Output what the records say, word for word, with no images.
+-------+
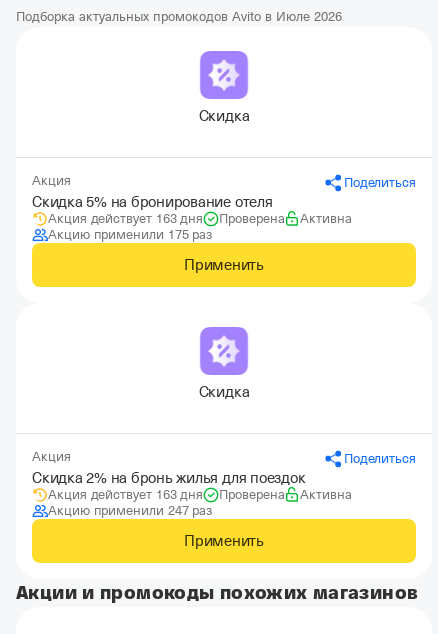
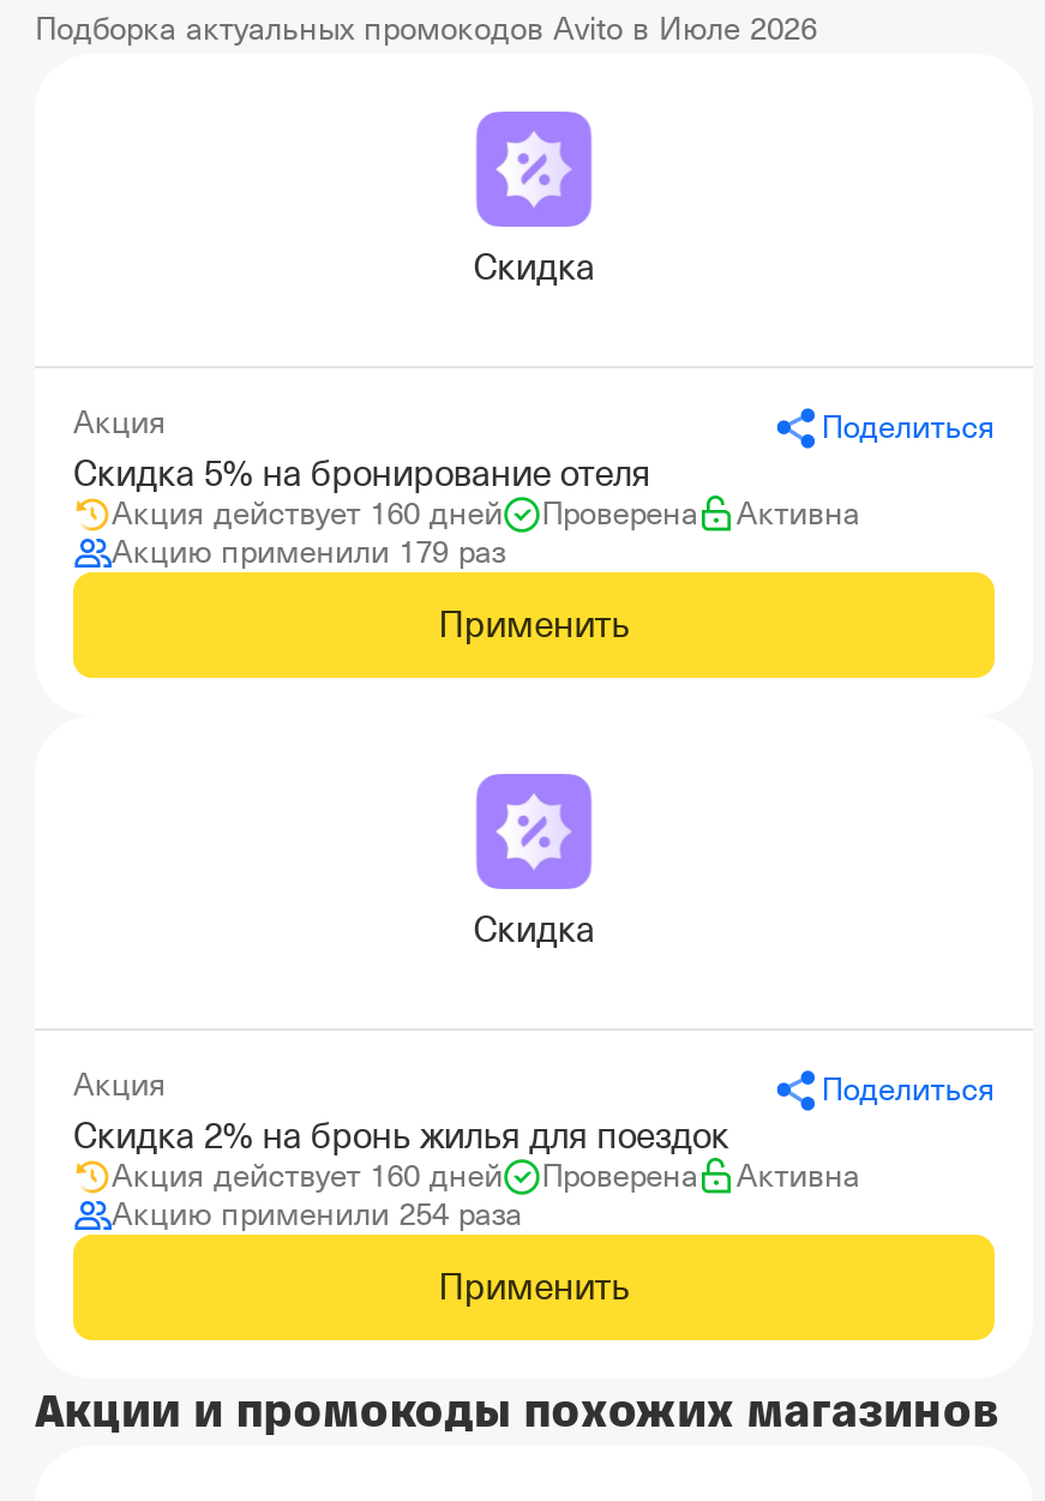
[48,211,203,226] Акция действует 163 дня -> [112,496,503,532] Акция действует 160 дней
[48,227,212,242] Акцию применили 175 раз -> [112,534,506,570] Акцию применили 179 раз
[48,487,203,502] Акция действует 163 дня -> [112,1158,503,1194] Акция действует 160 дней
[48,503,212,518] Акцию применили 247 раз -> [112,1196,522,1232] Акцию применили 254 раза

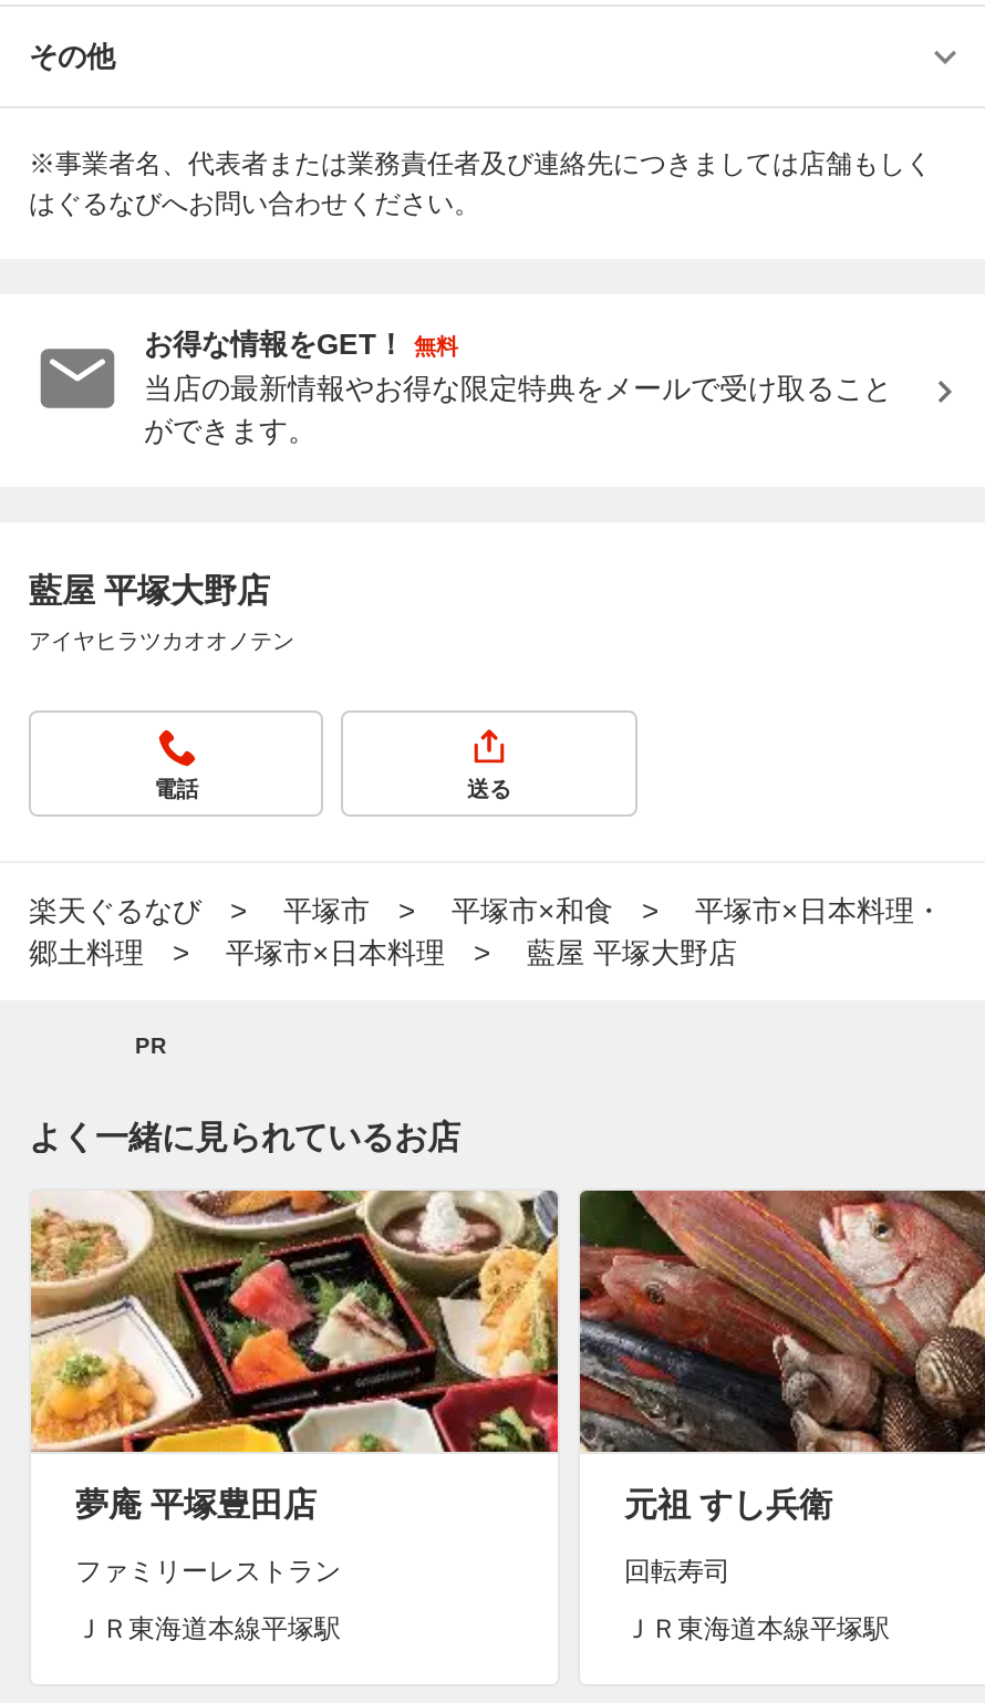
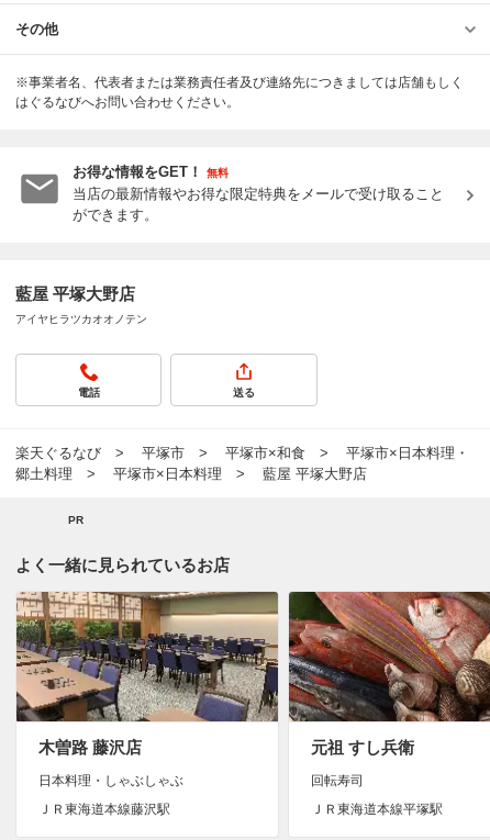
[29,1188,560,1523] [image] | 夢庵 平塚豊田店 -> [15,591,279,757] [image] | 木曽路 藤沢店
[75,1556,341,1587] ファミリーレストラン -> [38,773,183,788] 日本料理・しゃぶしゃぶ
[75,1613,341,1644] ＪＲ東海道本線平塚駅 -> [38,802,170,817] ＪＲ東海道本線藤沢駅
+-------+
- _SOLUTION_:
[48,211,203,226] Акция действует 163 дня -> [112,496,503,532] Акция действует 160 дней
[48,227,212,242] Акцию применили 175 раз -> [112,534,506,570] Акцию применили 179 раз
[48,487,203,502] Акция действует 163 дня -> [112,1158,503,1194] Акция действует 160 дней
[48,503,212,518] Акцию применили 247 раз -> [112,1196,522,1232] Акцию применили 254 раза

[29,1188,560,1523] [image] | 夢庵 平塚豊田店 -> [15,591,279,757] [image] | 木曽路 藤沢店
[75,1556,341,1587] ファミリーレストラン -> [38,773,183,788] 日本料理・しゃぶしゃぶ
[75,1613,341,1644] ＪＲ東海道本線平塚駅 -> [38,802,170,817] ＪＲ東海道本線藤沢駅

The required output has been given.